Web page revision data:
########################################

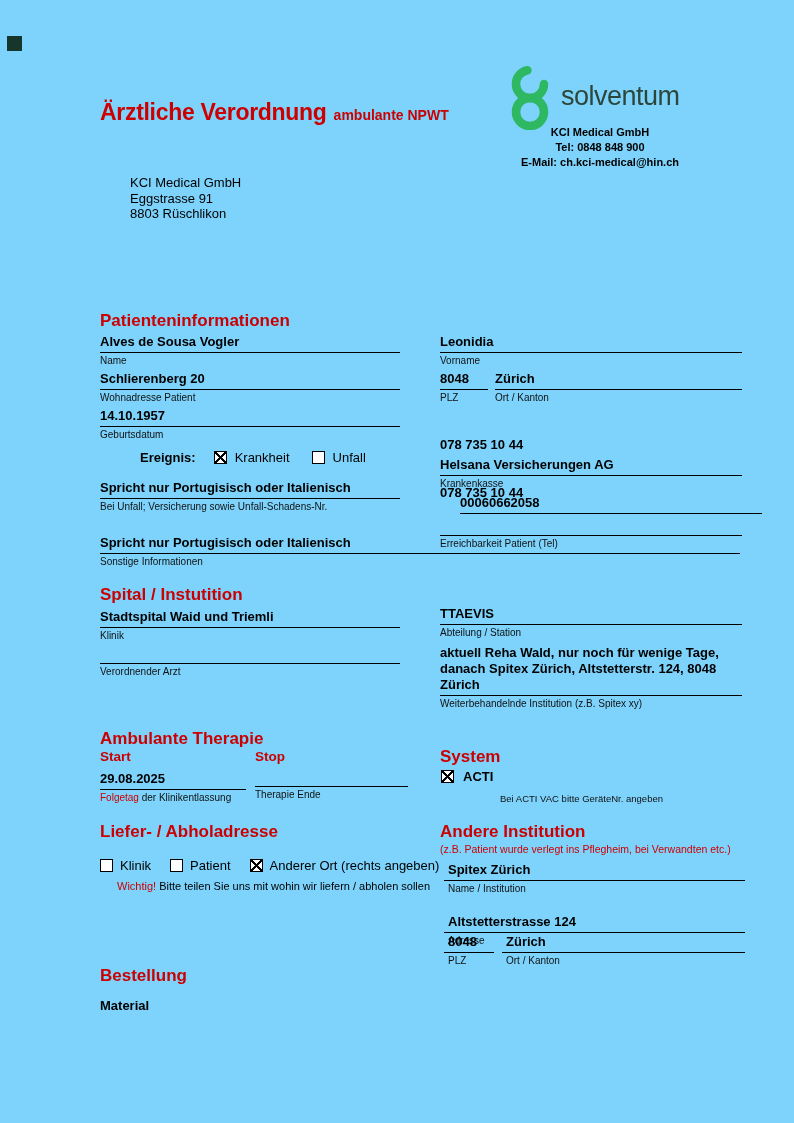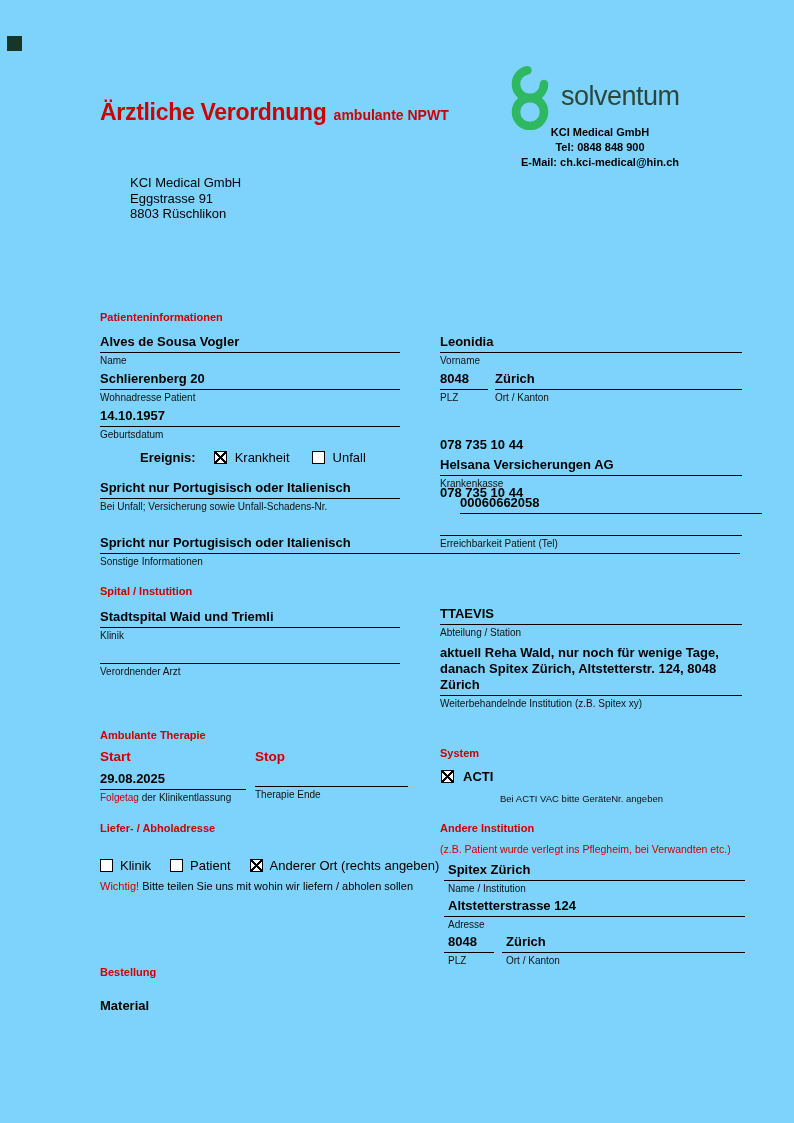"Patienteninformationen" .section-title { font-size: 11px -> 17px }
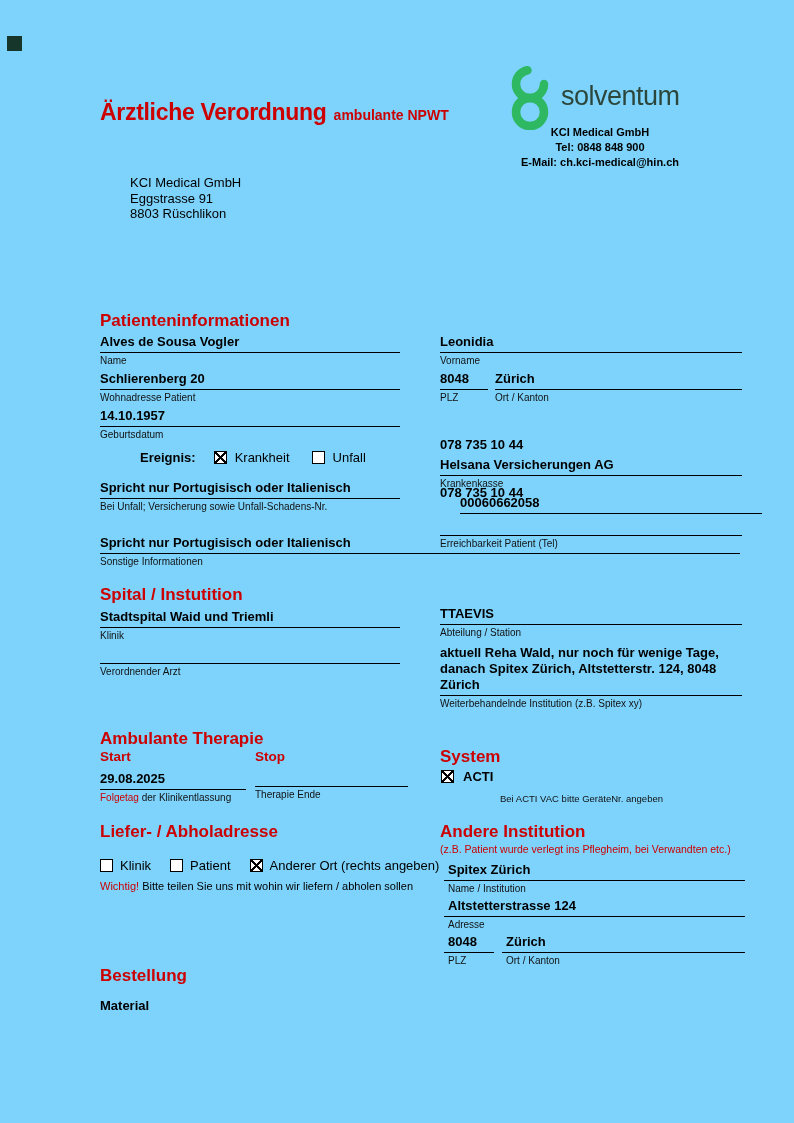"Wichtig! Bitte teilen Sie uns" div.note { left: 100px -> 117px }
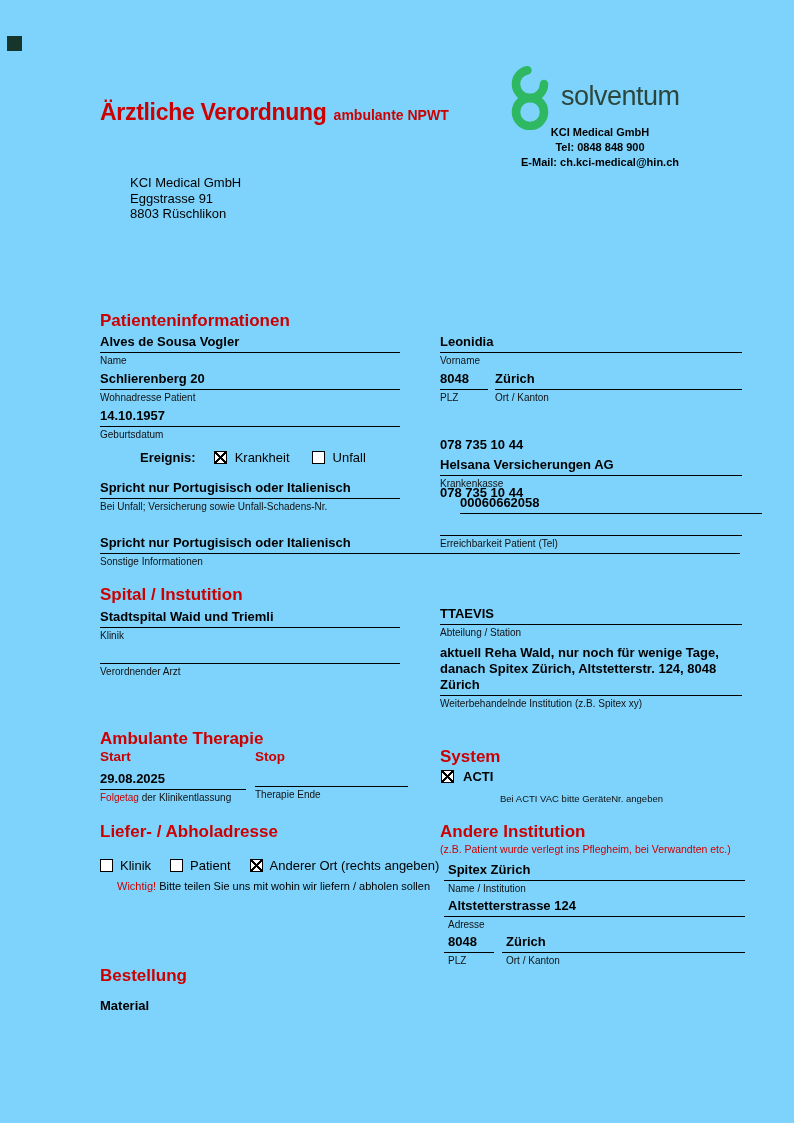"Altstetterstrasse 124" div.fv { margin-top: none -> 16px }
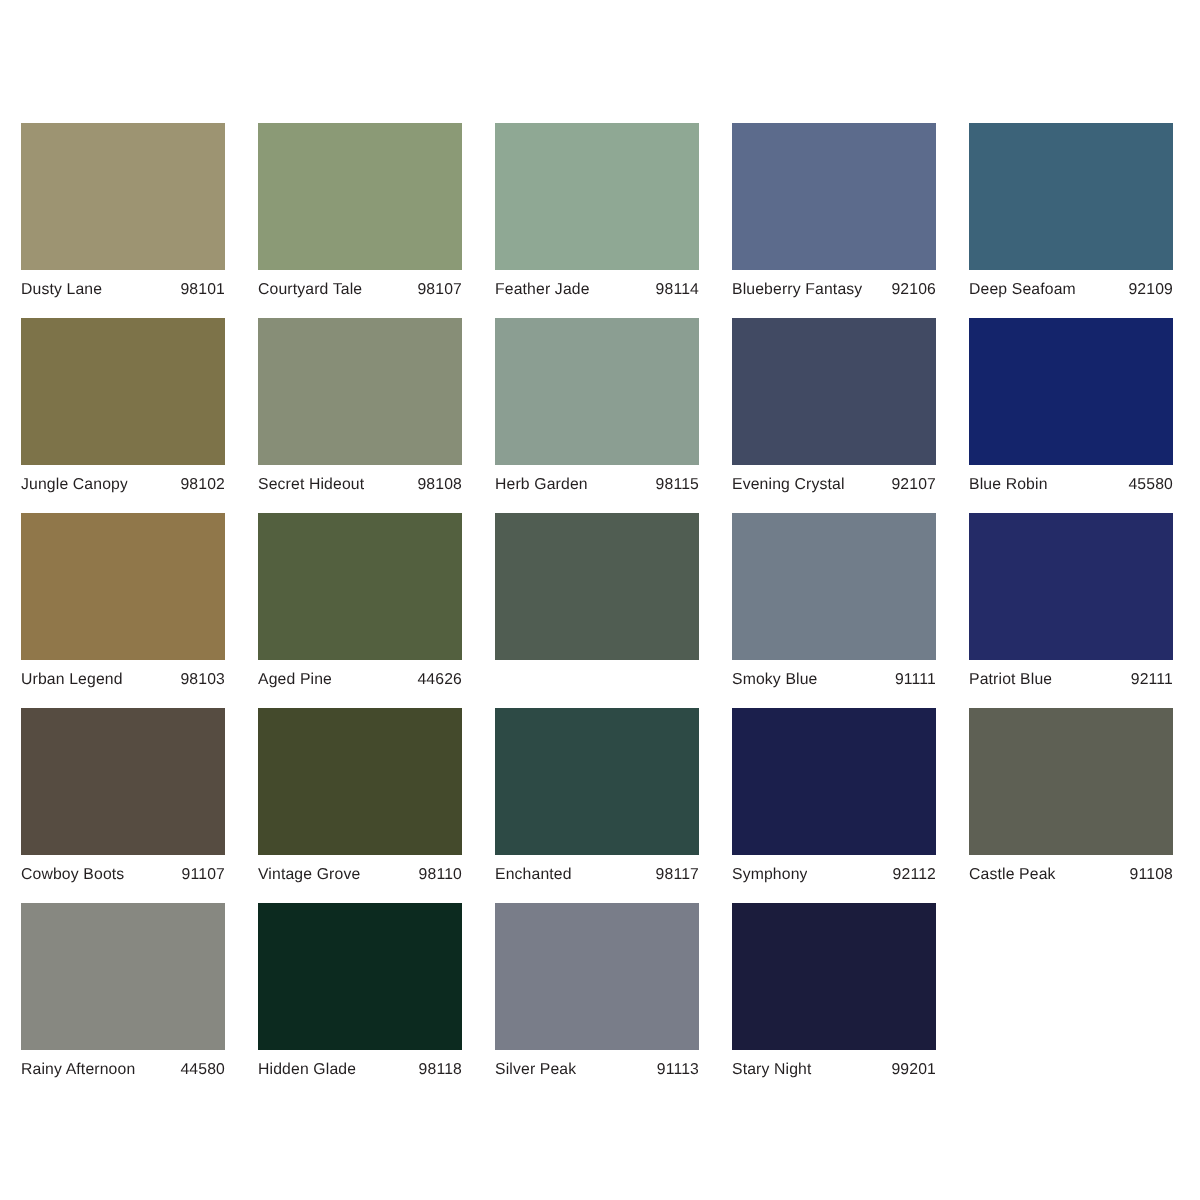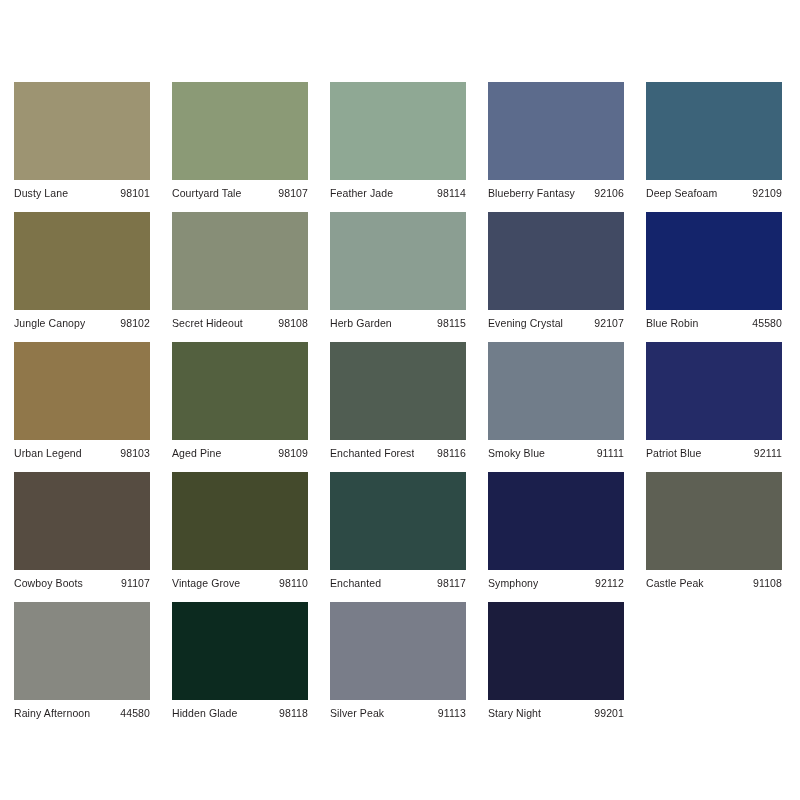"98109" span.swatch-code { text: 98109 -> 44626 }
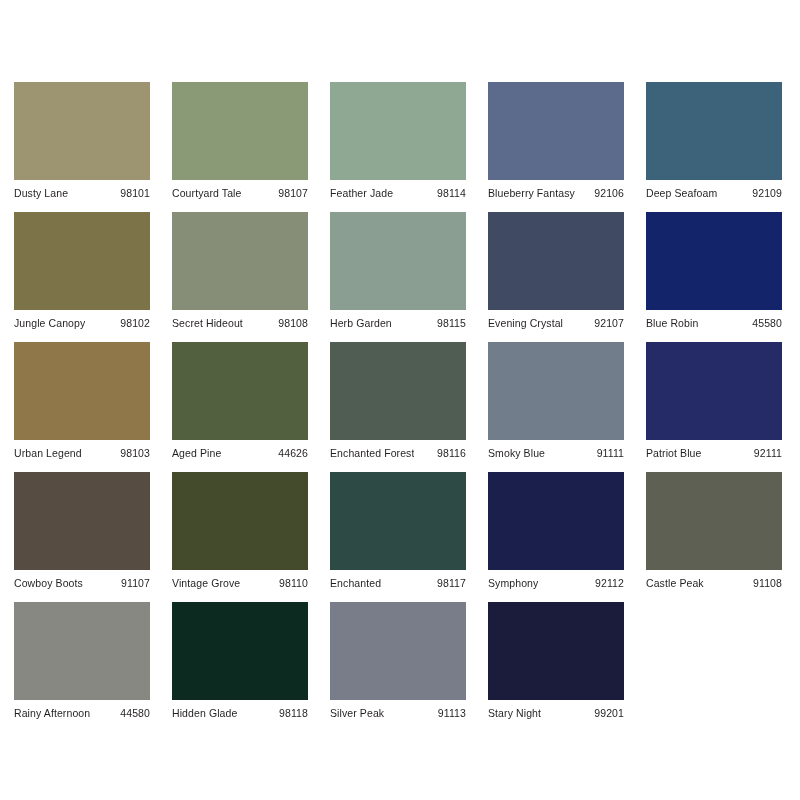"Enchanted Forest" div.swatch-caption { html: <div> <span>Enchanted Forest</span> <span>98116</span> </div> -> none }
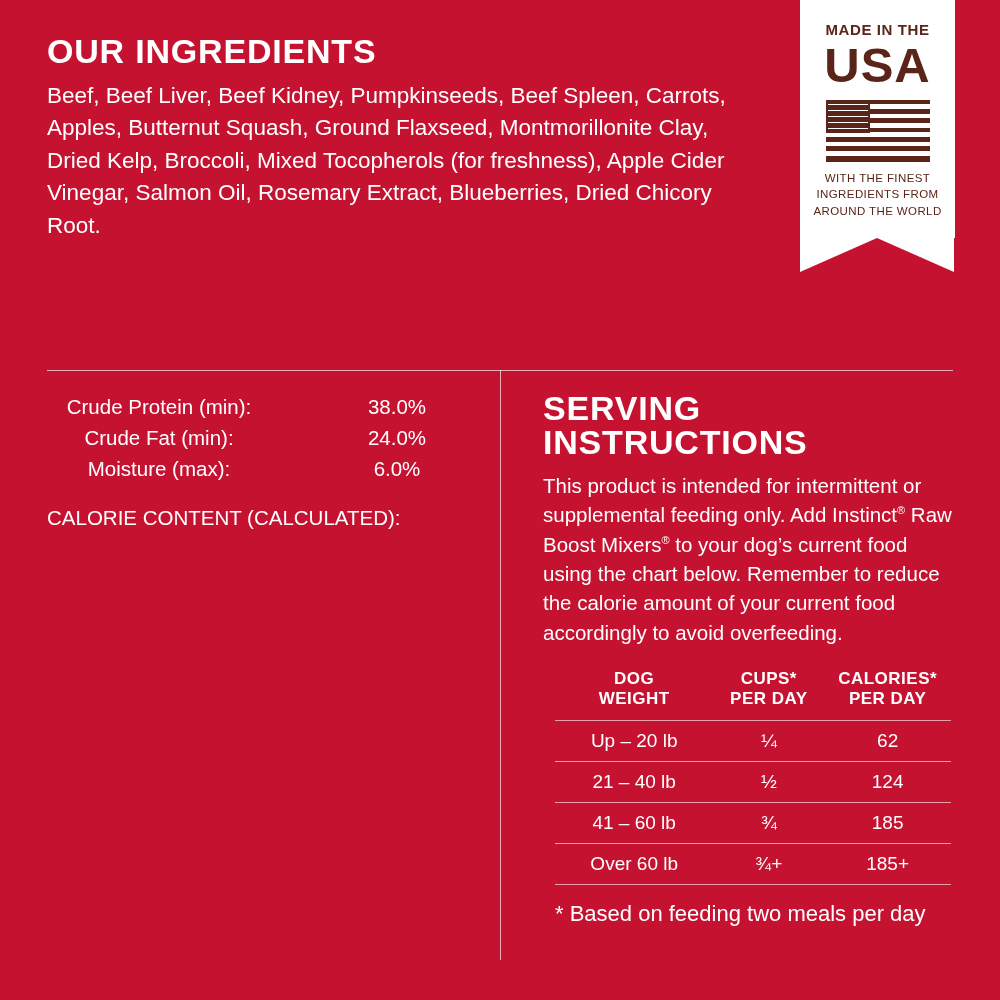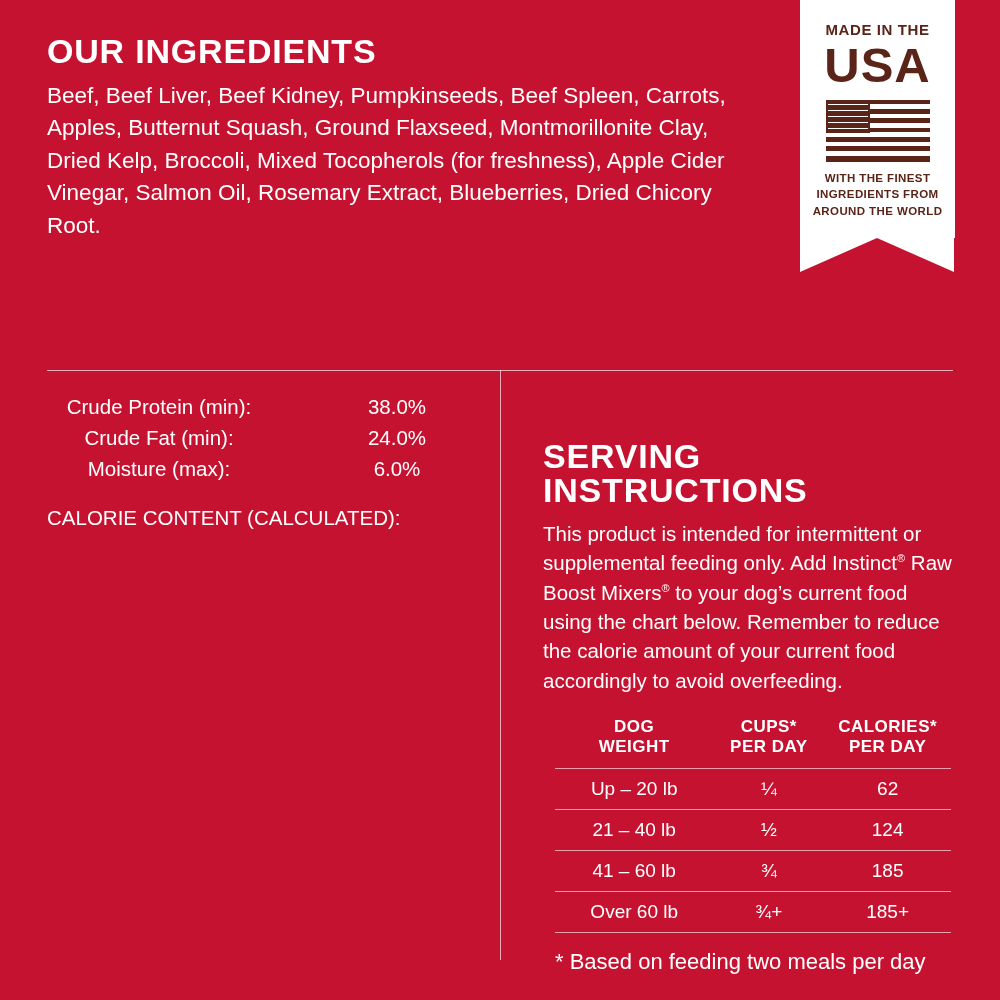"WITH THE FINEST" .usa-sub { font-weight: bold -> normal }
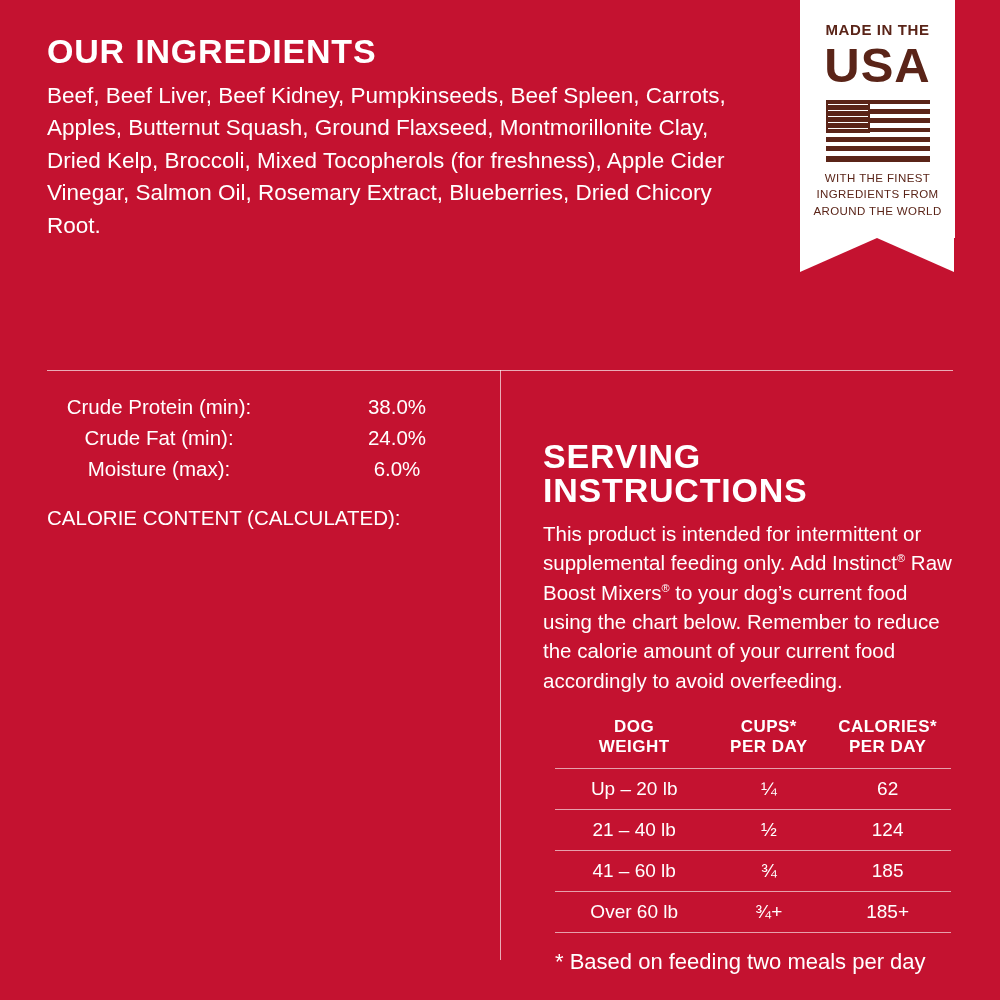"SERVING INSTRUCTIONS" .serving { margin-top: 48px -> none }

########################################

→ TASK PROMPT: The lines from the one containing "html: <div> <span>Enchanted" through the last line above are to be repeated exactly, and only those. Any pictures must be left out.

→ RESPONSE AREA:
"Enchanted Forest" div.swatch-caption { html: <div> <span>Enchanted Forest</span> <span>98116</span> </div> -> none }
"WITH THE FINEST" .usa-sub { font-weight: bold -> normal }
"SERVING INSTRUCTIONS" .serving { margin-top: 48px -> none }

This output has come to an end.